The payoff? Charging from 10 to 80 percent now takes 18 minutes, down from 21.5 in the previous generation—even with a larger battery. Peak charging power climbs from 270 to 320 kW, and the system can now start fast-charging at a chilly 15°C, instead of 25°C. Translation: more real-world fast-charging scenarios, fewer coffee-break-length stops.

And while capacity grows from 93.4 to 105 kWh, weight drops by 9 kilograms. That’s very Porsche: larger, faster, and lighter.

Bigger Discharge Current = Bigger Grin

The Taycan’s performance bump isn’t just about power—it’s about current. Porsche has increased the discharge limit from 860 to 1,100 amps. That means more instantaneous shove off the line and stronger acceleration deeper into the throttle. All of this while keeping the battery cooler, happier, and healthier over the long term.

When Safety Is Non-Negotiable

EV batteries operate under immense stress, and Porsche tests them like they assume the worst will happen every day.
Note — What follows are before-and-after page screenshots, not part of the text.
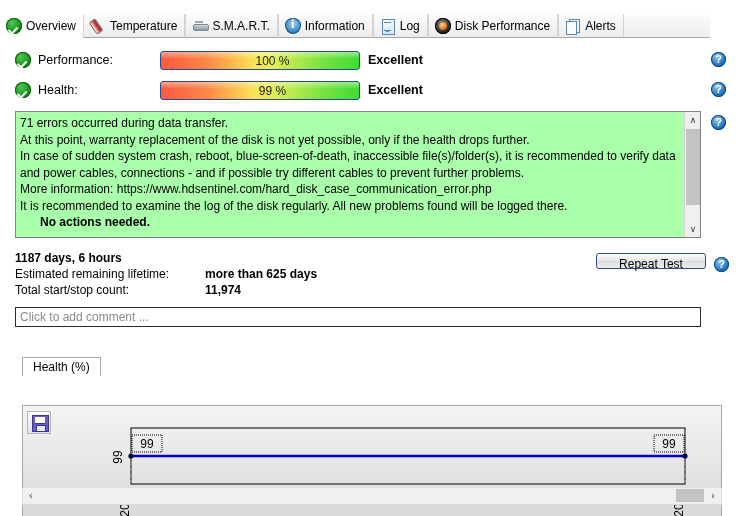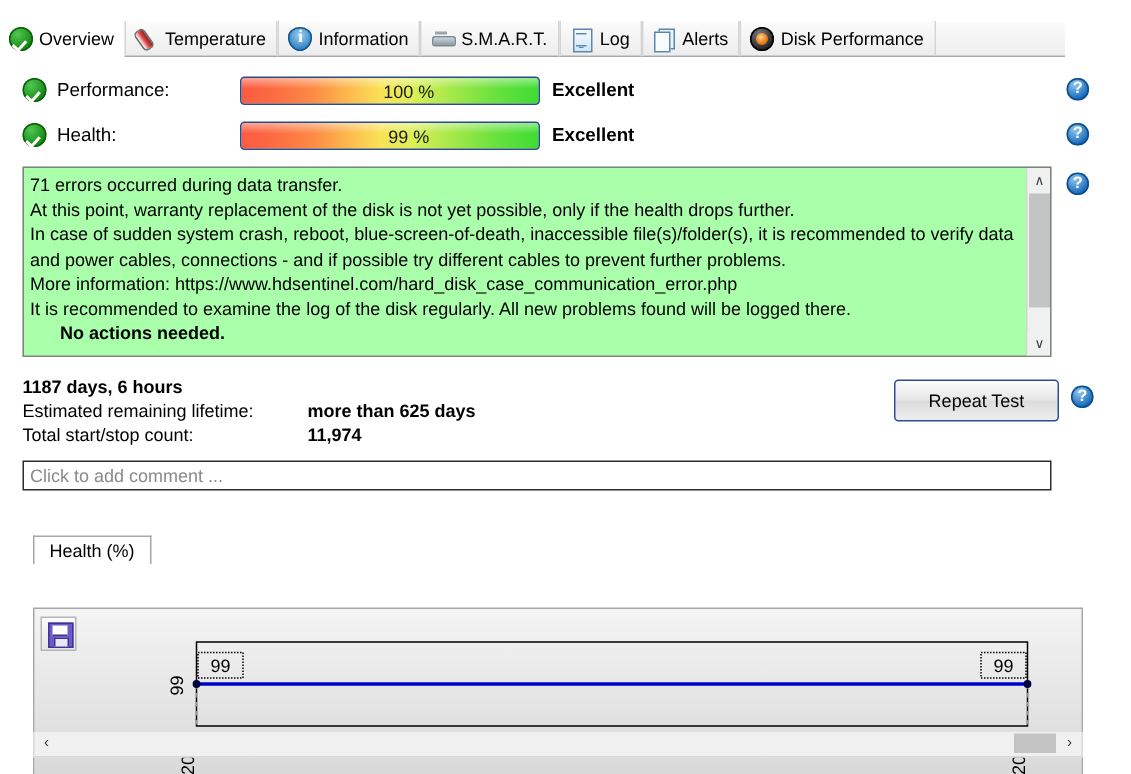--- a/index.html
+++ b/index.html
@@ -292,21 +292,21 @@
     font-size: 12px;
     line-height: 16px;
   }
   .infotbl .row { display: flex; }
   .infotbl .k { width: 190px; }
   .infotbl .v { font-weight: bold; }
 
   .btn-repeat {
     position: absolute;
     left: 596px; top: 253px;
-    width: 110px; height: 28px;
+    width: 110px; height: 16px;
     box-sizing: border-box;
     background: linear-gradient(#fdfdfd, #e6e6e6 48%, #dcdcdc 52%, #eeeeee);
     border: 1px solid #2b4c8c;
     border-radius: 3px;
     font-family: "Liberation Sans", sans-serif;
     font-size: 12px;
     color: #000;
     text-align: center;
     line-height: 20px;
     padding: 0;
@@ -423,38 +423,38 @@
 <div class="tabstrip">
   <div class="tab active">
     <span class="ticon ic-check"></span>
     <span class="tab-label">Overview</span>
   </div>
   <div class="tab">
     <span class="ticon ic-therm"></span>
     <span class="tab-label">Temperature</span>
   </div>
   <div class="tab">
+    <span class="ticon ic-smart"></span>
+    <span class="tab-label">S.M.A.R.T.</span>
+  </div>
+  <div class="tab">
     <span class="ticon ic-info"></span>
     <span class="tab-label">Information</span>
-  </div>
-  <div class="tab">
-    <span class="ticon ic-smart"></span>
-    <span class="tab-label">S.M.A.R.T.</span>
   </div>
   <div class="tab">
     <span class="ticon ic-log"></span>
     <span class="tab-label">Log</span>
   </div>
   <div class="tab">
+    <span class="ticon ic-perf"></span>
+    <span class="tab-label">Disk Performance</span>
+  </div>
+  <div class="tab">
     <span class="ticon ic-alert"></span>
     <span class="tab-label">Alerts</span>
-  </div>
-  <div class="tab">
-    <span class="ticon ic-perf"></span>
-    <span class="tab-label">Disk Performance</span>
   </div>
   <div class="tabstrip-filler"></div>
 </div>
 
 <div class="statrow" style="top:49px">
   <span class="stat-icon ic-check"></span>
   <span class="stat-label">Performance:</span>
   <span class="gauge">
     <span class="gauge-text">100 %</span>
   </span>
One test submerges the battery more than a meter deep in water; no droplets may infiltrate the sealed housing. Another coats the pack in corrosive saltwater, testing resistance to chemical assault.

Crash safety is equally extreme. High-voltage components are tucked into low-risk zones. Sensors detect abnormal stresses almost instantly, isolating motors and draining residual energy to prevent electric shock. Components such as battery modules are tested far beyond what any real-world crash could generate.
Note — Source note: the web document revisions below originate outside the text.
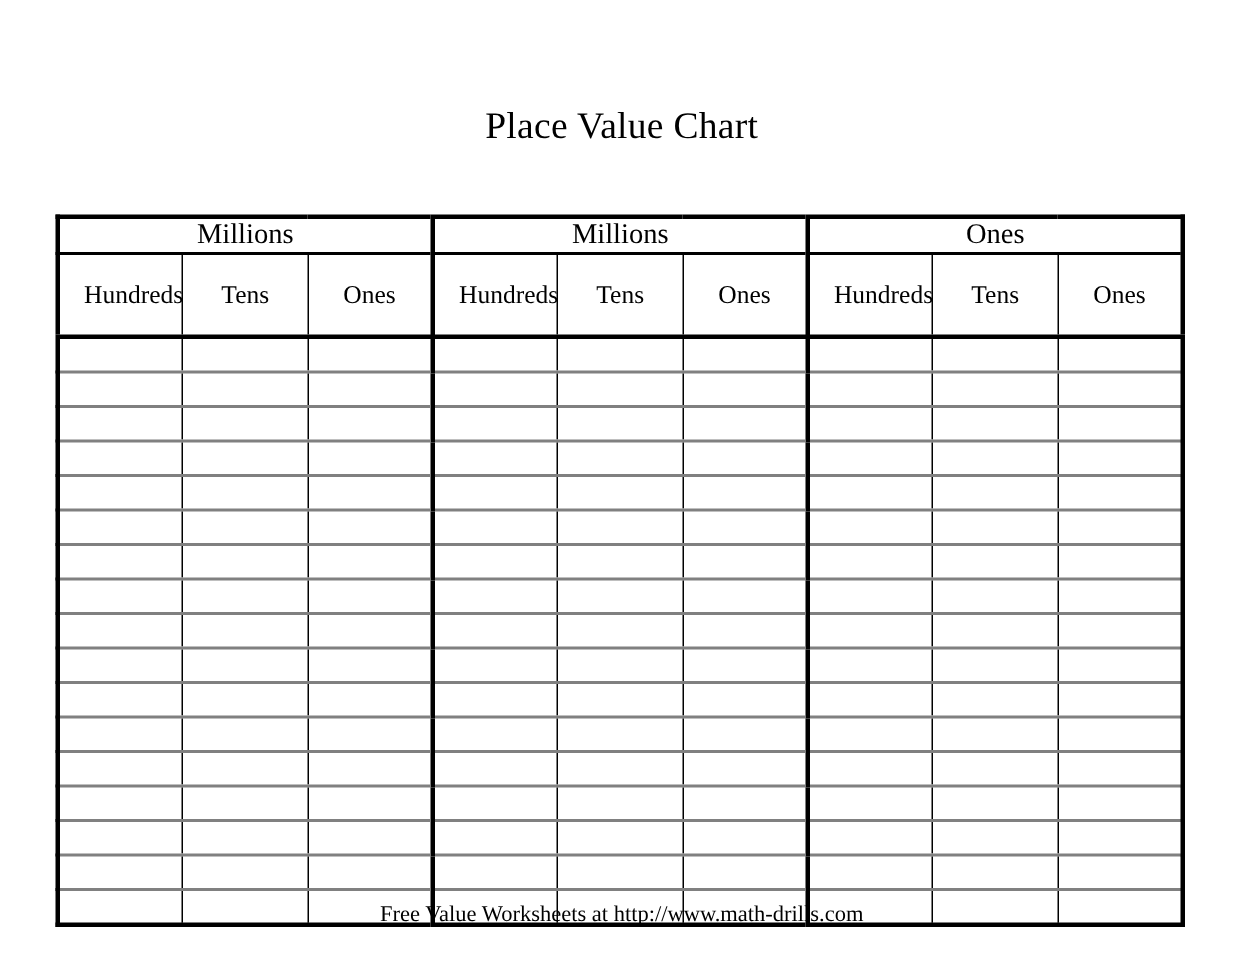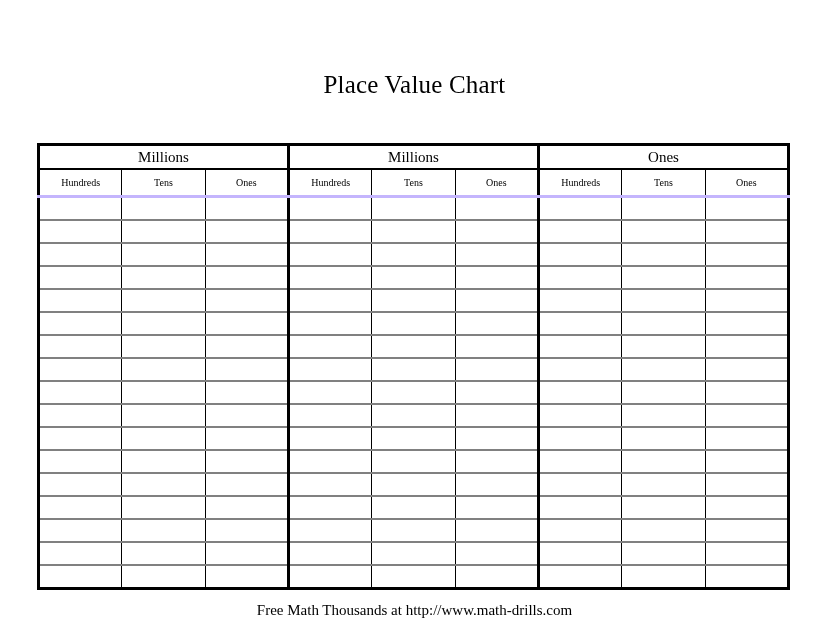--- a/index.html
+++ b/index.html
@@ -54,35 +54,35 @@
   }
 
   table.pv col.c { width: 83.333px; }
 
   
   tr.group-row td {
     height: 22px;
     line-height: 22px;
     text-align: center;
     vertical-align: middle;
-    font-size: 15px;
+    font-size: 19px;
     border-bottom: 2px solid #000;
     padding: 0;
   }
 
   
   tr.sub-row td {
     height: 21px;
     line-height: 21px;
     text-align: center;
     vertical-align: middle;
-    font-size: 10px;
-    border-bottom: 3px solid #c4b5fd;
+    font-size: 17px;
+    border-bottom: 3px solid #000000;
     border-right: 1.5px solid #000;
-    padding: 2px;
+    padding: 16px;
   }
 
   
   tr.data-row td {
     height: 21px;
     padding: 0;
     border-bottom: 2px solid #808080;
     border-right: 1.5px solid #000;
   }
   tr.data-row:last-child td {
@@ -334,15 +334,15 @@
             <td></td>
             <td class="group-end"></td>
             <td></td>
             <td></td>
             <td class="last-col"></td>
           </tr>
         </tbody>
     </table>
   </div>
 
-  <div class="footer">Free Math Thousands at http://www.math-drills.com</div>
+  <div class="footer">Free Value Worksheets at http://www.math-drills.com</div>
 
 </div>
 
 </body></html>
In Porsche’s Weissach testing facility, a Macan e-SUV was recently slammed sideways into a rigid pole. After the horrific crunch? The high-voltage battery showed virtually no deformation. That’s the standard.
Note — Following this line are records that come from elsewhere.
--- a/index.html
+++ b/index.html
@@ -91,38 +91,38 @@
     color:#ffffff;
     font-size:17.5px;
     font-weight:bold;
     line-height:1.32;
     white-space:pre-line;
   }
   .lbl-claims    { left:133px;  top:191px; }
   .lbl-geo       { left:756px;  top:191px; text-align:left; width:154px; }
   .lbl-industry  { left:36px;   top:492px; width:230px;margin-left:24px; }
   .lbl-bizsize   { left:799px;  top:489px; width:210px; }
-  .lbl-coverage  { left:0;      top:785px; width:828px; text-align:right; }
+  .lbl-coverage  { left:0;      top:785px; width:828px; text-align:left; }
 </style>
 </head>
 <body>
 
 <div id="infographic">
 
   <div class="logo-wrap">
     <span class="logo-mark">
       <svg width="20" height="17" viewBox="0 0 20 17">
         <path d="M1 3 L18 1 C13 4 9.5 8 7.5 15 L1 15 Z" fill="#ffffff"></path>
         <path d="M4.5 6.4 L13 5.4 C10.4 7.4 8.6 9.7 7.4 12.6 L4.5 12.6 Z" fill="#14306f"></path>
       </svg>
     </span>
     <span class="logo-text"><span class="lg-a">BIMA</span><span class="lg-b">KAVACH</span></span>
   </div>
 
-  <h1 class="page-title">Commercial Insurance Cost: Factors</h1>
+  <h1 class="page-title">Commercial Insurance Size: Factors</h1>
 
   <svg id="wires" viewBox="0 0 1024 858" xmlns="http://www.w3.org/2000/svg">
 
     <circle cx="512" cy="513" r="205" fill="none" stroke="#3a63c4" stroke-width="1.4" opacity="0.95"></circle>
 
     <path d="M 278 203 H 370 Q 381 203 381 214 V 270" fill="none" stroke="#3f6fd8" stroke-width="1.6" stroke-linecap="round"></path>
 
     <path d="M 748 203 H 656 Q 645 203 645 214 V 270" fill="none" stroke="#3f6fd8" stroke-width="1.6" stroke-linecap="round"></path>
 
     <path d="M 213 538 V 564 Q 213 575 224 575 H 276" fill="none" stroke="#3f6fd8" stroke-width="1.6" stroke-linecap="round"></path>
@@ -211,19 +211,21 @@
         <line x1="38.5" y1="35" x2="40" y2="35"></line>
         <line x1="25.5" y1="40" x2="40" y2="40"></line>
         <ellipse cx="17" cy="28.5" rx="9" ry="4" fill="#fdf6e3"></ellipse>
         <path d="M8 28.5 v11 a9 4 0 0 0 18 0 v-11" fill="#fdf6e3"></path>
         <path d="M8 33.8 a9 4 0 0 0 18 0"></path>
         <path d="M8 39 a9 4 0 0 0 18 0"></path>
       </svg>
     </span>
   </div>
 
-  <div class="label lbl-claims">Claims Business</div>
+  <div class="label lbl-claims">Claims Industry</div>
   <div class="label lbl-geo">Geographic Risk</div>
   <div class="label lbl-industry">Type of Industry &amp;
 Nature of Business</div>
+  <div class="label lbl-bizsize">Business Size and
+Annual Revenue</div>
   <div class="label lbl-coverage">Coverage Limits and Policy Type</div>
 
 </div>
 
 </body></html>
The Porsche Promise: Fast, Fearless, and Forever

Walk through Porsche’s battery-development halls and one theme emerges: every test is deliberately harsher than anything a customer will experience. No compromises on charging speed. No compromises on safety. No compromises on longevity or reliability.

It’s a philosophy that seems almost contradictory—push the battery harder so it lasts longer—but it’s quintessential Porsche logic. Make it stronger than necessary so the owner never has to think about it.

In an era where EVs are defined by their batteries, Porsche isn’t just future-proofing its cars—it’s future-proofing its reputation. And judging by the latest Taycan’s leap in charging speed, thermal management, power delivery, and safety, the brand’s approach to battery engineering is beginning to look like its next big performance advantage.